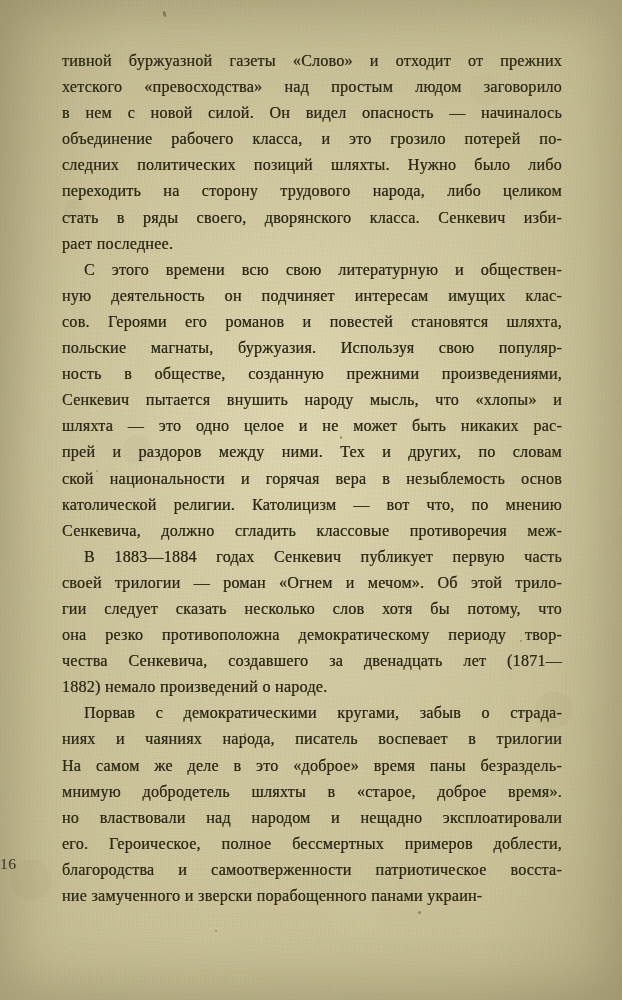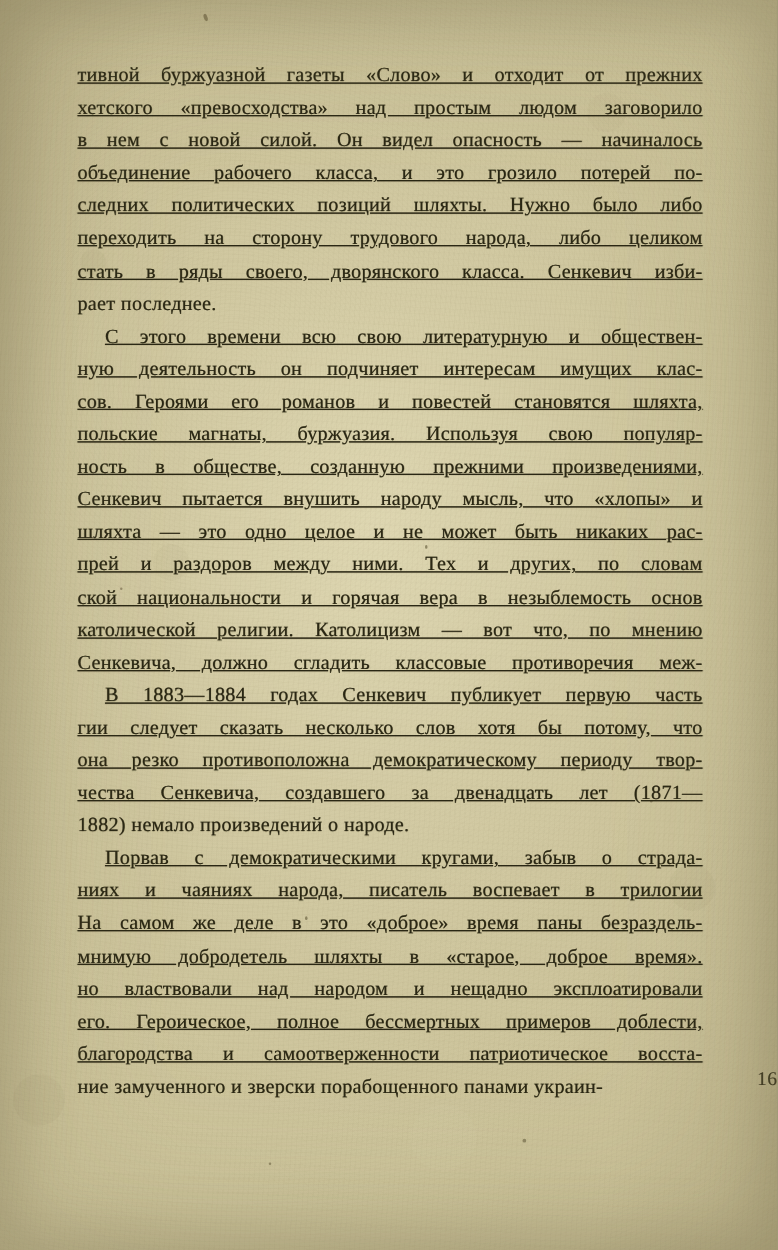--- a/index.html
+++ b/index.html
@@ -108,30 +108,29 @@
        0 0.35px 0 rgba(70,62,34,0.20);
   }
   .line {
     display: block;
     white-space: pre;
   }
   
   .j {
     text-align: justify;
     text-align-last: justify;
-    text-decoration: underline;
   }
   .indent { padding-left: 22px; }
 
   #page-number {
     position: absolute;
     left: 0;
     right: 0;
     top: 855px;
-    text-align: right;
+    text-align: left;
     font-size: 15.5px;
     letter-spacing: 0.4px;
     color: #302c17;
     text-shadow: 0.35px 0 0 rgba(55,50,26,0.35);
   }
 </style>
 </head>
 <body>
 
 <div id="page">
@@ -169,20 +168,21 @@
         <span class="line j">ность в обществе, созданную прежними произведениями,</span>
         <span class="line j">Сенкевич пытается внушить народу мысль, что «хлопы» и</span>
         <span class="line j">шляхта — это одно целое и не может быть никаких рас-</span>
         <span class="line j">прей и раздоров между ними. Тех и других, по словам</span>
         <span class="line j">ской национальности и горячая вера в незыблемость основ</span>
         <span class="line j">католической религии. Католицизм — вот что, по мнению</span>
         <span class="line j">Сенкевича, должно сгладить классовые противоречия меж-</span>
       </p>
       <p class="para">
         <span class="line j indent">В 1883—1884 годах Сенкевич публикует первую часть</span>
+        <span class="line j">своей трилогии — роман «Огнем и мечом». Об этой трило-</span>
         <span class="line j">гии следует сказать несколько слов хотя бы потому, что</span>
         <span class="line j">она резко противоположна демократическому периоду твор-</span>
         <span class="line j">чества Сенкевича, создавшего за двенадцать лет (1871—</span>
         <span class="line">1882) немало произведений о народе.</span>
       </p>
       <p class="para">
         <span class="line j indent">Порвав с демократическими кругами, забыв о страда-</span>
         <span class="line j">ниях и чаяниях народа, писатель воспевает в трилогии</span>
         <span class="line j">На самом же деле в это «доброе» время паны безраздель-</span>
         <span class="line j">мнимую добродетель шляхты в «старое, доброе время».</span>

◆ ◆ ◆

**Problem requirements:**
A faithful, word-for-word version of the records above is needed, with no images in it.

**Reply:**
--- a/index.html
+++ b/index.html
@@ -108,30 +108,29 @@
        0 0.35px 0 rgba(70,62,34,0.20);
   }
   .line {
     display: block;
     white-space: pre;
   }
   
   .j {
     text-align: justify;
     text-align-last: justify;
-    text-decoration: underline;
   }
   .indent { padding-left: 22px; }
 
   #page-number {
     position: absolute;
     left: 0;
     right: 0;
     top: 855px;
-    text-align: right;
+    text-align: left;
     font-size: 15.5px;
     letter-spacing: 0.4px;
     color: #302c17;
     text-shadow: 0.35px 0 0 rgba(55,50,26,0.35);
   }
 </style>
 </head>
 <body>
 
 <div id="page">
@@ -169,20 +168,21 @@
         <span class="line j">ность в обществе, созданную прежними произведениями,</span>
         <span class="line j">Сенкевич пытается внушить народу мысль, что «хлопы» и</span>
         <span class="line j">шляхта — это одно целое и не может быть никаких рас-</span>
         <span class="line j">прей и раздоров между ними. Тех и других, по словам</span>
         <span class="line j">ской национальности и горячая вера в незыблемость основ</span>
         <span class="line j">католической религии. Католицизм — вот что, по мнению</span>
         <span class="line j">Сенкевича, должно сгладить классовые противоречия меж-</span>
       </p>
       <p class="para">
         <span class="line j indent">В 1883—1884 годах Сенкевич публикует первую часть</span>
+        <span class="line j">своей трилогии — роман «Огнем и мечом». Об этой трило-</span>
         <span class="line j">гии следует сказать несколько слов хотя бы потому, что</span>
         <span class="line j">она резко противоположна демократическому периоду твор-</span>
         <span class="line j">чества Сенкевича, создавшего за двенадцать лет (1871—</span>
         <span class="line">1882) немало произведений о народе.</span>
       </p>
       <p class="para">
         <span class="line j indent">Порвав с демократическими кругами, забыв о страда-</span>
         <span class="line j">ниях и чаяниях народа, писатель воспевает в трилогии</span>
         <span class="line j">На самом же деле в это «доброе» время паны безраздель-</span>
         <span class="line j">мнимую добродетель шляхты в «старое, доброе время».</span>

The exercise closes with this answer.